# Ins and Outs of Connecting Your Computer to TV?



## How Do I (Feb 11, 2008)

We finally upgraded from our tiny 19 inch TV to a LCD flat screen. The TV connects via wireless to the internet and has apps for Facebook, Twitter, ebay, etc. I'm just trying to figure out what all I can do here. I already have the wireless working for the TV. I can already view photos, videos from the computer on the TV via wireless. I have this set up from the router WPA Personal. Is that secure enough for logging into internet accounts (ebay, facebook, etc.)? Also, I think I screwed up and created another network in the process and DW is out of the loop as far as the TV is concerned (can't view her photos or videos on the TV). Is there an easy way to add her to that network?

The back of my computer monitor has a port labeled DVI (?) Can I connect this to the TV somehow (many different ports on there) as a second monitor or something or maybe at least use my keyboard for typing for the internet apps on the TV or do I have to use my remote for typing or do they make a wireless keyboard for that? The remote seems pretty slow going for typing. lol

Say I want to view Homesteading Today forum on my television. Anyone guide me on how to do that. I obviously need some kind of cords, right?

Oh, and the instructions said like, HD ready. But our telephone company charges extra for an HD stream. Do you have to purchase the HD stream for HD viewing on your TV? This is all so confusing. I just wanted to plug in the TV, watch my favorite shows and eat bon bons. Then stumbled across all of this.


----------



## arabian knight (Dec 19, 2005)

How Do I said:


> Oh, and the instructions said like, HD ready. But our telephone company charges extra for an HD stream. Do you have to purchase the HD stream for HD viewing on your TV? This is all so confusing. I just wanted to plug in the TV, watch my favorite shows and eat bon bons. Then stumbled across all of this.

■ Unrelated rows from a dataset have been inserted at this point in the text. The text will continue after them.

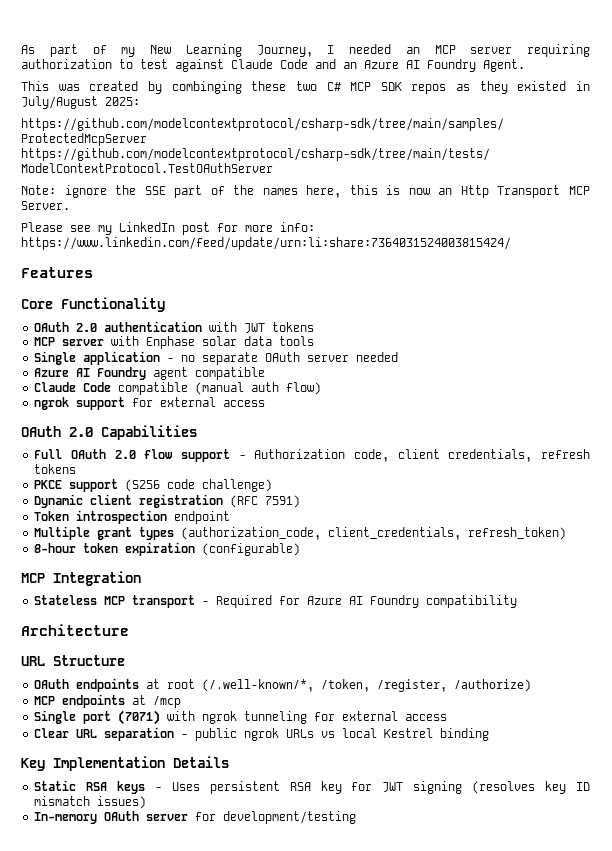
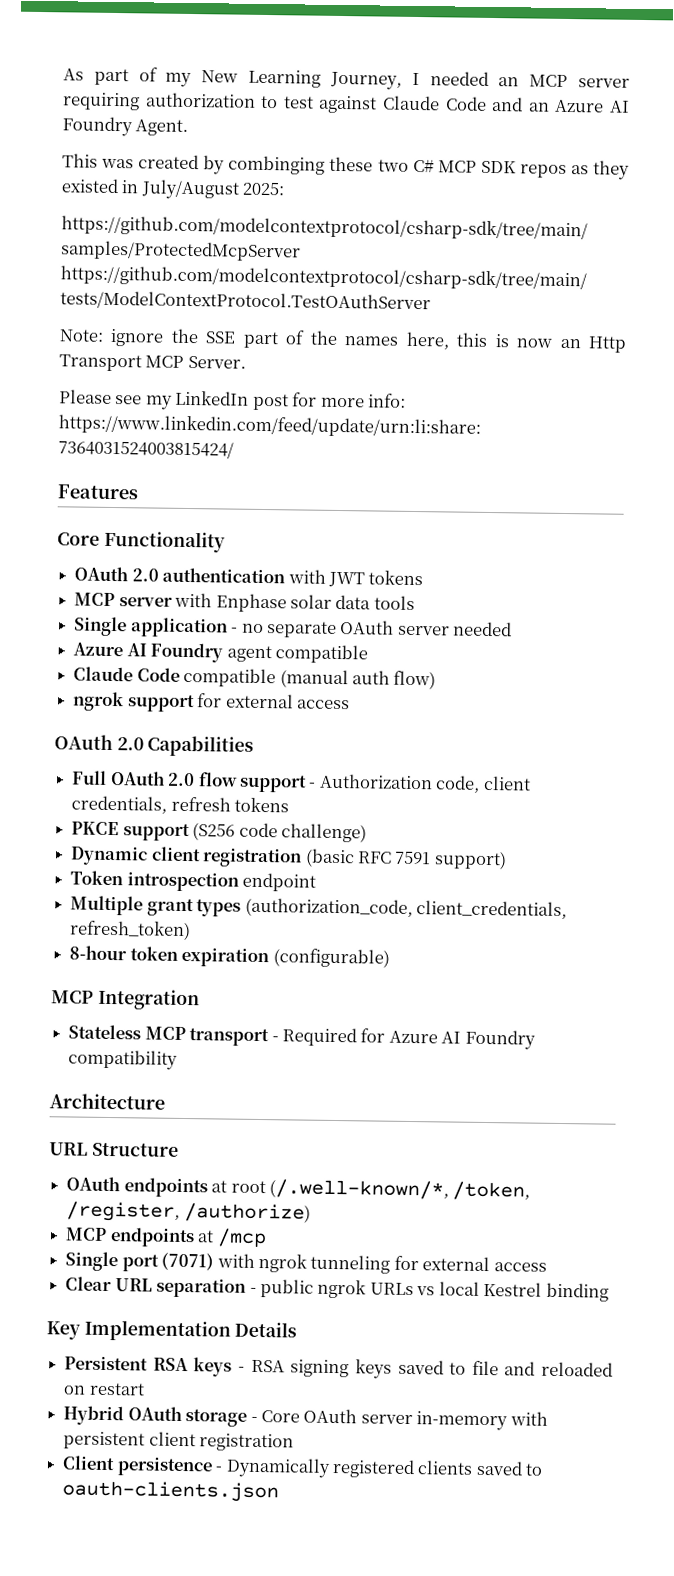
- Dynamic client registration (RFC 7591)
+ Dynamic client registration (basic RFC 7591 support)
- Static RSA keys - Uses persistent RSA key for JWT signing (resolves key ID mismatch issues)
- In-memory OAuth server for development/testing
+ Persistent RSA keys - RSA signing keys saved to file and reloaded on restart
+ Hybrid OAuth storage - Core OAuth server in-memory with persistent client registration
+ Client persistence - Dynamically registered clients saved to oauth-clients.json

If you can get Over The Air Channels by using a outside antenna, and there are stations close enough for you to receive them then YES you can Get HD Programming FREE.
But if you have Cable, or Satellite services, they Yes They will charge extra for HD programming.
it isn;t that much extra but there IS a extra charge somewhere in the area of 10 bucks a month to view HD channels over cable and satellite services.
Saying the Satellite services Now like Dish is offering HD free for life for NEW Subscribers and I believe Direct does it also, for NEW subscribers. But there are some conditions.
But NO Charge if you can receive at least some channels "over the air". And a lot of them are HD. Not all but the Networks will be and some others as well.
Netflix looks like there is no charge extra to Stream HD movies
But Cable will because you have to have the HD package to get HD movies pay per view.


----------



## gilberte (Sep 25, 2004)

Not sure about the lcd, we have an led tv and the manual says to be careful of too much static screen material. The issue being burn in. for tv content we use the Amazon Prime service and haven't run out of things to watch yet.


----------



## Gary in ohio (May 11, 2002)

If you computer has a DVI out you connect to the tv's DVI... Also many TV now have VGA connectors on the back... Only issue you will find is TV often make crappy monitors. The resolution for computer is often smaller than the TV resolution and the aspect ratio is often wrong. Usable but not always better.


----------



## WhyNot (Jun 21, 2011)

How Do I said:


> I have this set up from the router WPA Personal. Is that secure enough for logging into internet accounts (ebay, facebook, etc.)?


The security of your wifi has nothing to do with the security of a device connected to the net. The wifi is the signal, once you are online, security breaches, etc concern antivirus software and etc, not the signal. WPA with key and password will help secure your signal from someone else outside your home (like physically sitting in your driveway with a laptop) getting onto your network to access your devices or your internet. But it does not protect your devices once online from clicking on virus infested pages or downloading crud.





How Do I said:


> Also, I think I screwed up and created another network in the process and DW is out of the loop as far as the TV is concerned (can't view her photos or videos on the TV). Is there an easy way to add her to that network?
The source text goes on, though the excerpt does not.